Gauguin marchait d’un bon pas. Il avait embouqué la rue du Gac sans un regard pour un groupe de rapins qui discutaient devant la boulangerie. Il avait même baissé la tête pour être bien certain de ne pas être interpellé par l’un ou l’autre. Il n’avait pas envie qu’on lui demande des nouvelles de la jeune Henriette devenue en quelques heures le sujet principal des conversations locales.
Depuis quelques mois, il était devenu une sorte de référence pour les artistes séjournant à Pont-Aven. Pour certains, il était un peintre original dont les théories disparaîtraient avec le temps. Pour d’autres, il représentait un nouveau courant pictural encore marginal et incompris. En fait, il ne laissait personne indifférent et ses joutes verbales avec Maupassant s’alliaient à ses coups de gueule pour faire de lui un personnage haut en couleurs.
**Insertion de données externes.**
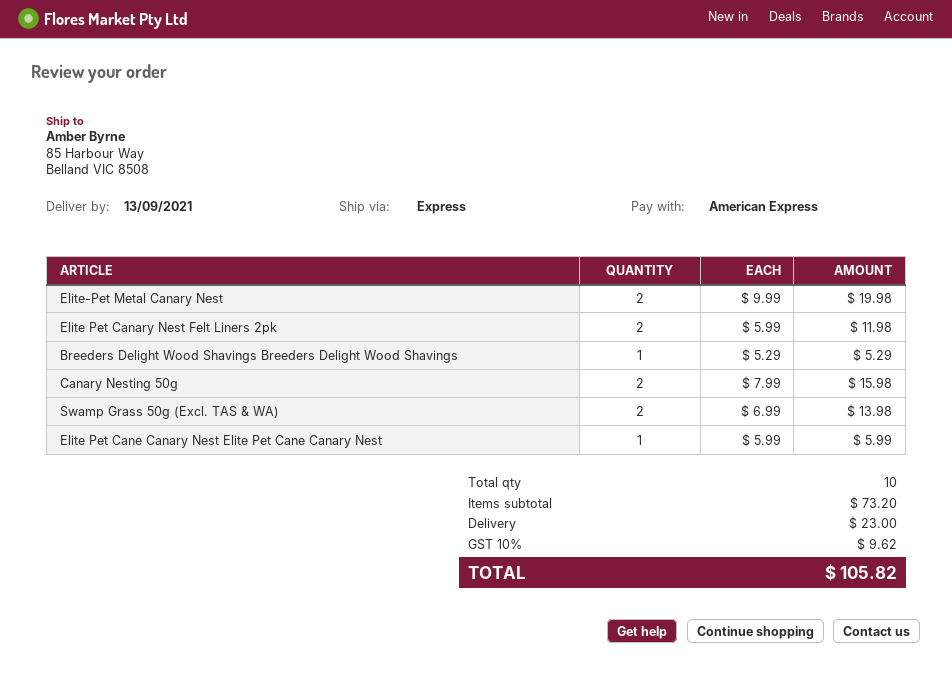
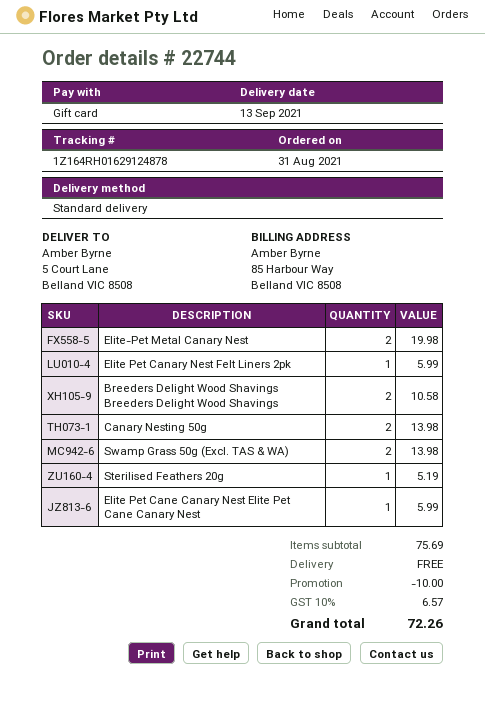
payment method: American Express -> gift card
shipping method: express -> standard
ship to: 85 Harbour Way, Belland VIC 8508 -> 5 Court Lane, Belland VIC 8508
Elite Pet Canary Nest Felt Liners 2pk: 2 for 11.98 -> 1 for 5.99
Breeders Delight Wood Shavings Breeders Delight Wood Shavings: 1 for 5.29 -> 2 for 10.58
Canary Nesting 50g: 2 for 15.98 -> 2 for 13.98
Sterilised Feathers 20g: none -> 1 for 5.19
subtotal: 73.20 -> 75.69
discount: none -> 10.00
shipping: 23.00 -> 0.00
tax: 10% = 9.62 -> 10% = 6.57
total: 105.82 -> 72.26

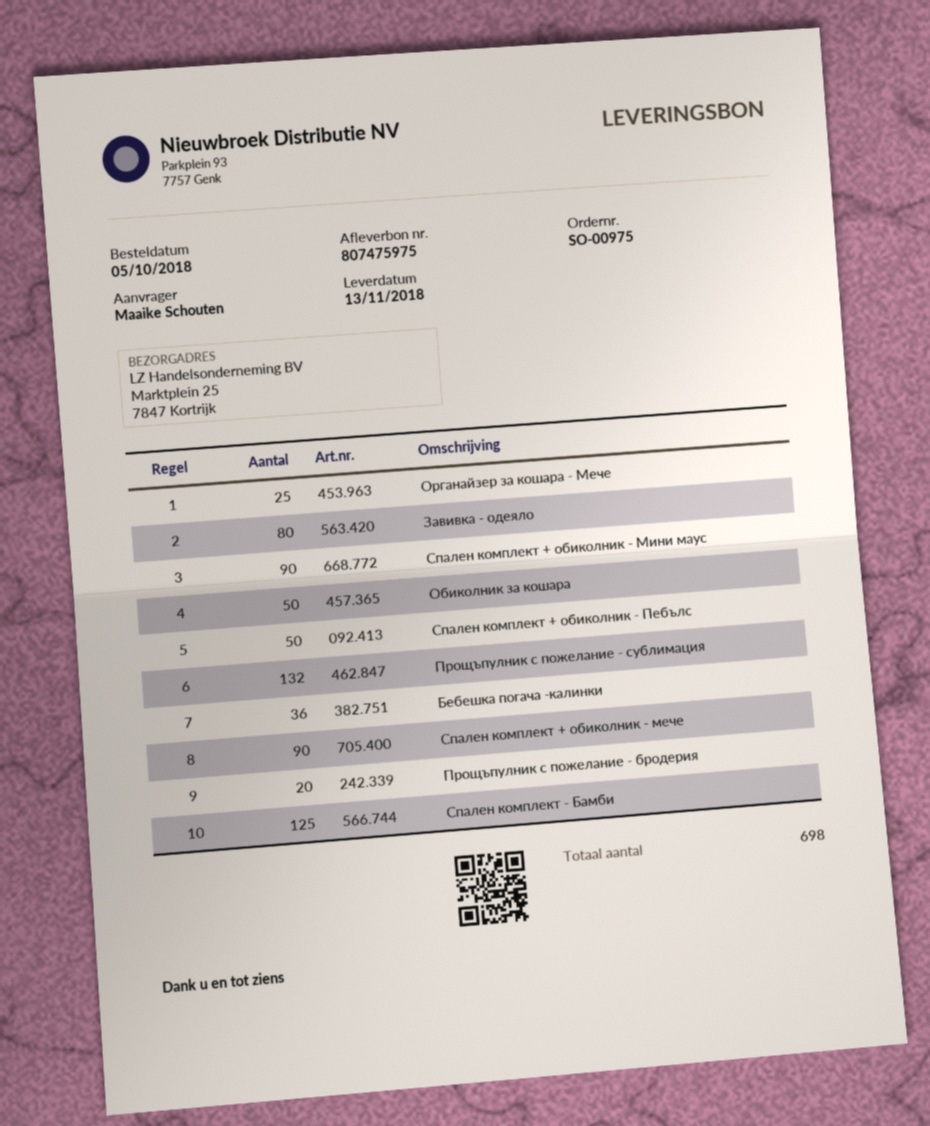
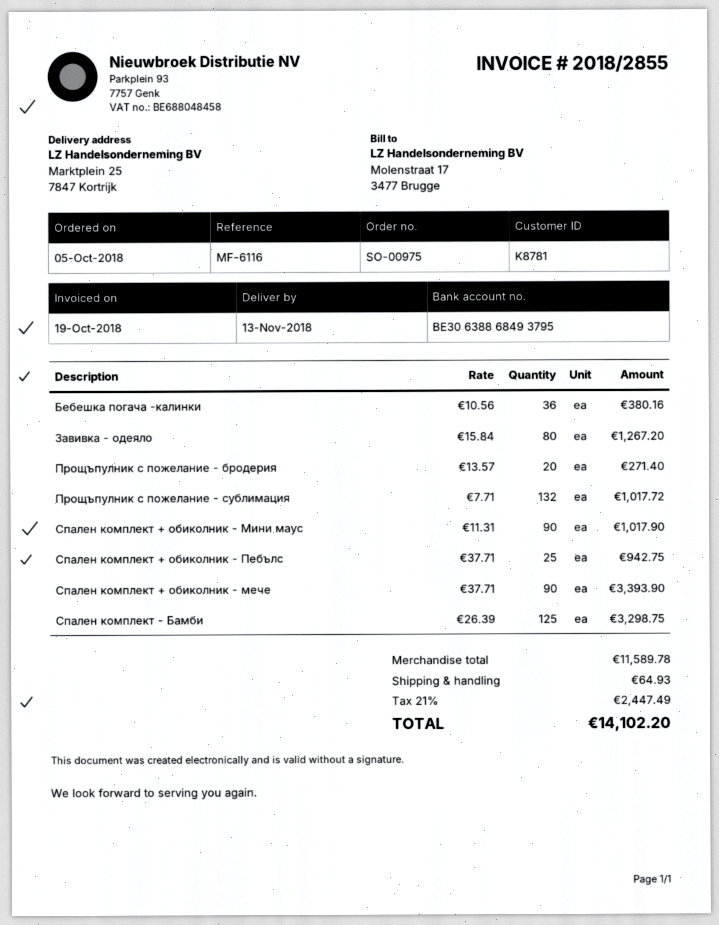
Органайзер за кошара - Мече: 25 -> none
Обиколник за кошара: 50 -> none
Спален комплект + обиколник - Пебълс: 50 -> 25

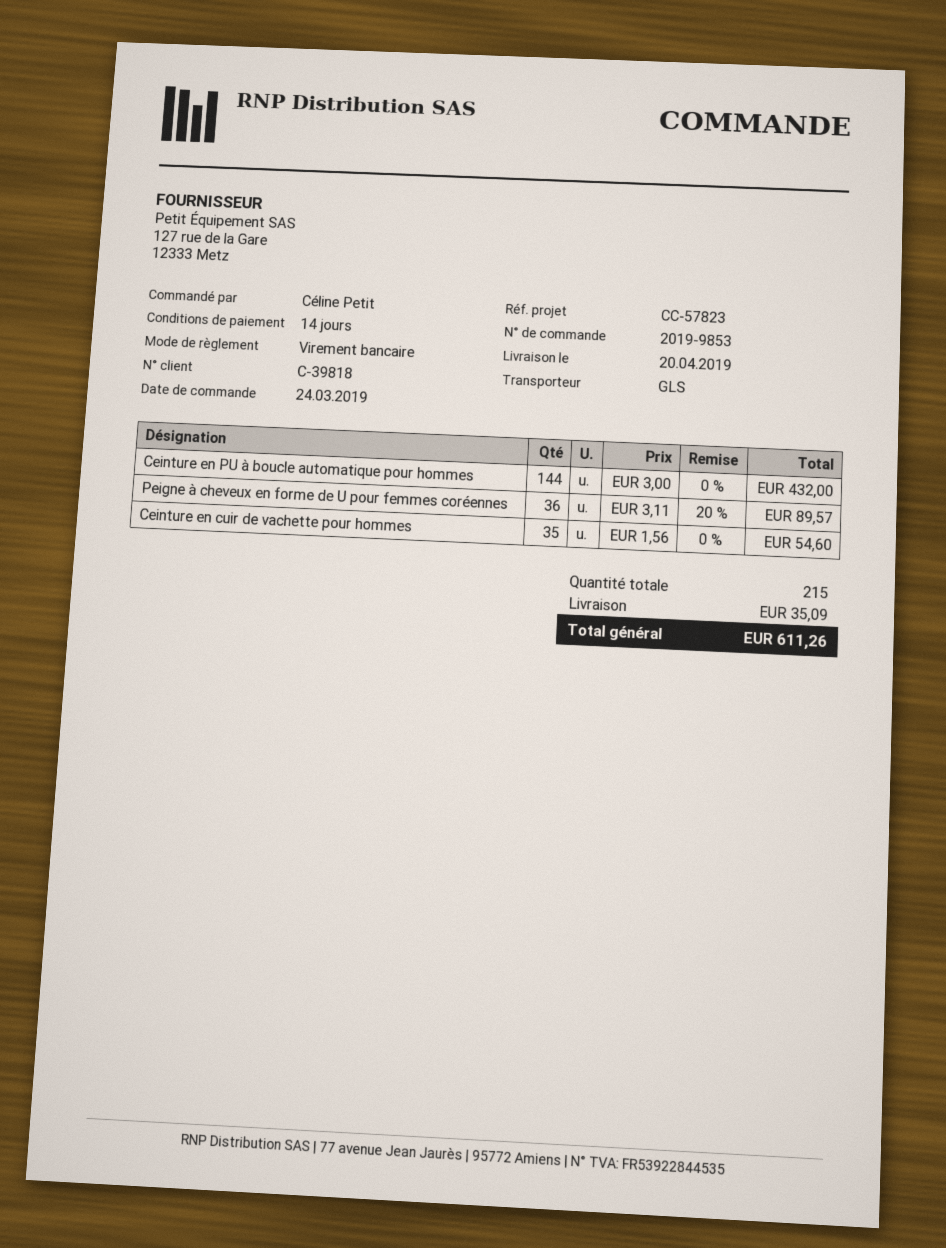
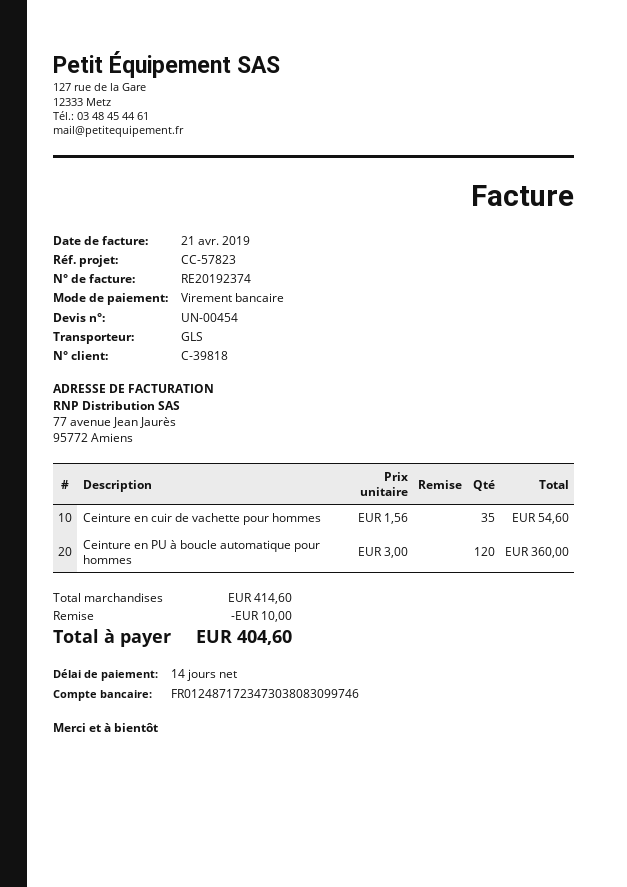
Ceinture en PU à boucle automatique pour hommes: 144 x 3.00 = 432.00 -> 120 x 3.00 = 360.00
Peigne à cheveux en forme de U pour femmes coréennes: 36 x 3.11 - 20% = 89.57 -> none
discount: none -> 10.00
shipping: 35.09 -> none
total: 611.26 -> 404.60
Les jeunes peintres auraient bien voulu converser avec lui et s’intéresser au sort de cette jolie personne injustement inquiétée, du moins le pensaient-ils, pour la soutenir et l’épauler.
N’avait-elle pas accompagné quelques-uns de ces artistes en herbe depuis qu’elle résidait à Pont-Aven ? Les aventures réelles ou supposées qu’elle pouvait avoir vécu faisaient languir les nombreux prétendants.
Gauguin imaginait tout cela. Il n’en avait cure. Il n’avait pas envie d’être le champion de la dame comme au Moyen-Âge. Il voulait simplement la soustraire à tout débordement policier et tenir ses engagements. N’avait-elle pas payé d’avance ?
Il s’engouffra dans le couloir sombre du bureau de poste. Derrière la porte de droite, se situait la pièce où officiait mademoiselle Baron. Il entendait quelques bruits de conversation qui filtraient à travers le panneau de bois. La responsable avait la réputation, non usurpée d’ailleurs, d’être très bavarde. La pièce de gauche servait de dépôt pour les activités postales et la clef ne quittait pas la poche de la blouse bleu passé que mademoiselle Baron portait comme un uniforme. Dans le fond du couloir s’élevait un escalier de bois non ciré. La rambarde de fer forgé commençait par un curieux pilier ouvragé surmonté d’une grosse boule d’un blanc laiteux usé et sali par les caresses répétées des passants.
Au premier étage, c’était le fief de mademoiselle Baron. Elle avait sa cuisine d’un côté et sa chambre de l’autre. Un minuscule cabinet de toilette séparait les deux pièces.
Le pratique de la chose était qu’elle pouvait passer d’une pièce à l’autre en traversant cet étroit boudoir. Elle pestait toujours quand sa nièce s’y enfermait alors qu’elle voulait emprunter le passage. Elle s’enhardissait alors à sortir sur le palier en frissonnant comme s’il y avait un risque qu’elle fit de mauvaises rencontres. La maison n’avait pourtant pas d’autre occupant qu’elle-même et sa nièce.
Depuis quelques semaines, cette intimité était parfois bousculée par le passage dans l’escalier des artistes qui venaient rendre visite à Louise Lamour, sa nièce. Elle s’était amourachée de cet hurluberlu à la barbe sauvage qui déclamait des poèmes en barbouillant les murs de la chambre. Il la saluait bien bas cet Ernest Ponthier de Chamaillard dont elle appréciait davantage les manières que l’accoutrement. Les amis de ce dernier se donnaient rendez-vous dans la chambre, même quand la gentille Louise était au lavoir pour laver du linge durant tout l’après-midi.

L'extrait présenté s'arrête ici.